Dream of swimming with whale sharks? Know that it’s a nightmare for them
Recognizing that tourism drives their economy, the Maldives protected the whale shark in 1995 – they are off-limits to fishermen (15 years later, the Maldives banned the capture of any species of shark). Dive masters, conservation groups and environmentally aware tourists think setting regulations to protect the whale shark from mass-tourism harassment and propeller injuries should be the next step in protecting the species. Several charities have been working with the Maldives government to try to set whale-watching regulations that would create a sustainable ecotourism model. But progress has been slow.

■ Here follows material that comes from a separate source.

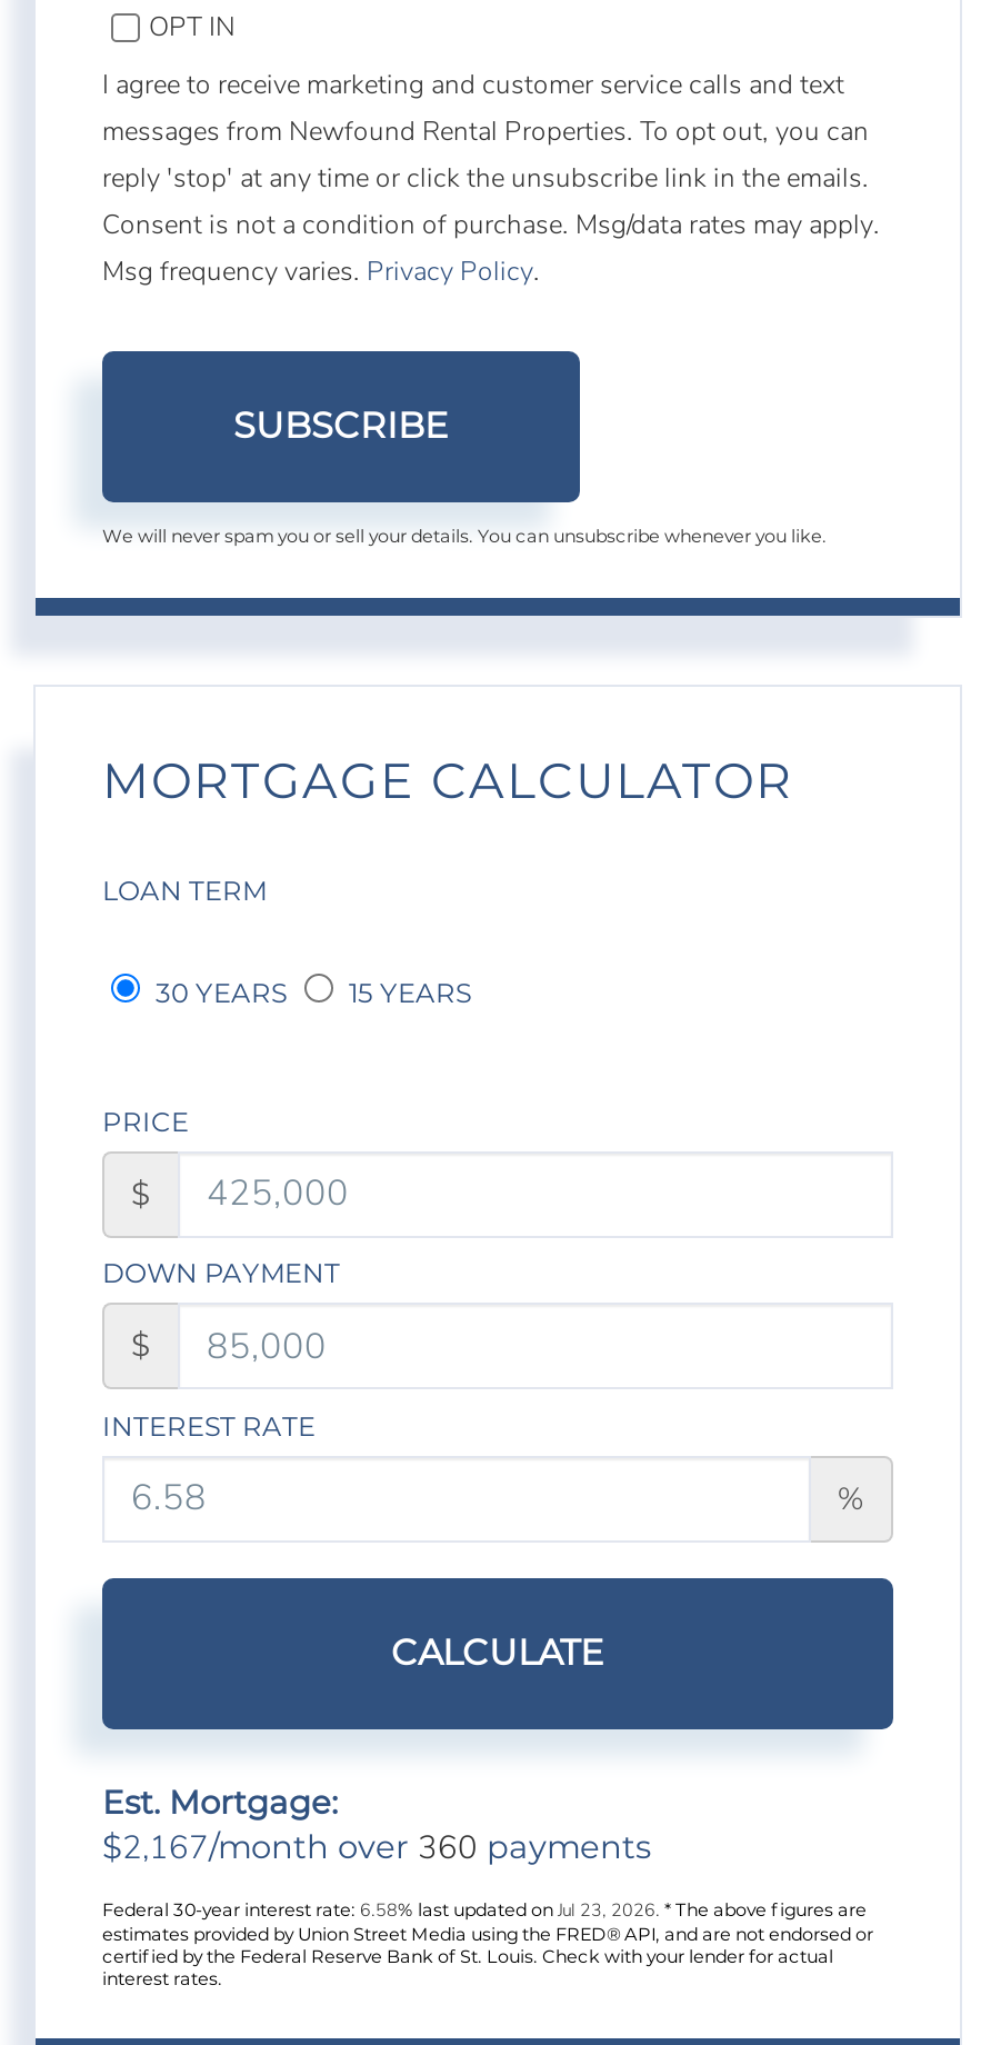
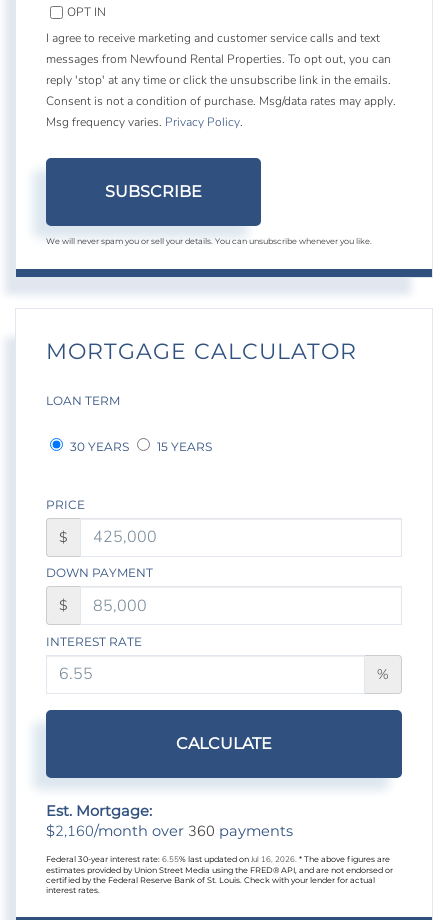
[102,1826,651,1870] $2,167/month over 360 payments -> [46,821,293,841] $2,160/month over 360 payments
[102,1899,867,1924] Federal 30-year interest rate: 6.58% last updated on Jul 23, 2026. * The above figures are -> [46,854,390,865] Federal 30-year interest rate: 6.55% last updated on Jul 16, 2026. * The above figures are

The government may be wary about regulations that would limit whale-shark tourism. “Having spent a lot of money to go on the excursion, guests will expect to see a whale shark,” said James Hancock, operations manager for the MWSRP. “This is translated into pressure that is felt by guides, the tour companies and before you know it, a see-at-all-costs situation emerges in which best-practice encounter behaviour becomes secondary.”
Various ideas to protect the Maldives whale sharks from mass tourism are being floated. One would see permits issued to the boat captains, allowing them to visit whale shark hot spots only at certain times, on certain days, to prevent overcrowding. The system could be monitored by government rangers, or employees of an international organization such as UNESCO.
In the meantime, groups such as MWSRP are hosting training days for whale-shark guides, urging them to give the sharks plenty of space to manoeuvre and prevent divers from touching them or using flash cameras that can startle them, among other practices.
But self-regulation may not be enough to protect the whale sharks as more resorts fill the 1,200 islands in the Maldives and tourist numbers rise; most of those tourists want to see big fish and a selfie with a whale shark is the ultimate prize.
Jacob Dalhoff Steensen, the chief marketing officer for Paralenz, a Danish maker of underwater digital cameras, and a former scuba-diving instructor in the Maldives, says he sees fewer whale sharks in the archipelago every year and thinks a permit system should be the minimum requirement. But what he really thinks is that these majestic and endangered giants should be ignored. “We should really just leave them alone,” he said. “They’re so rare.”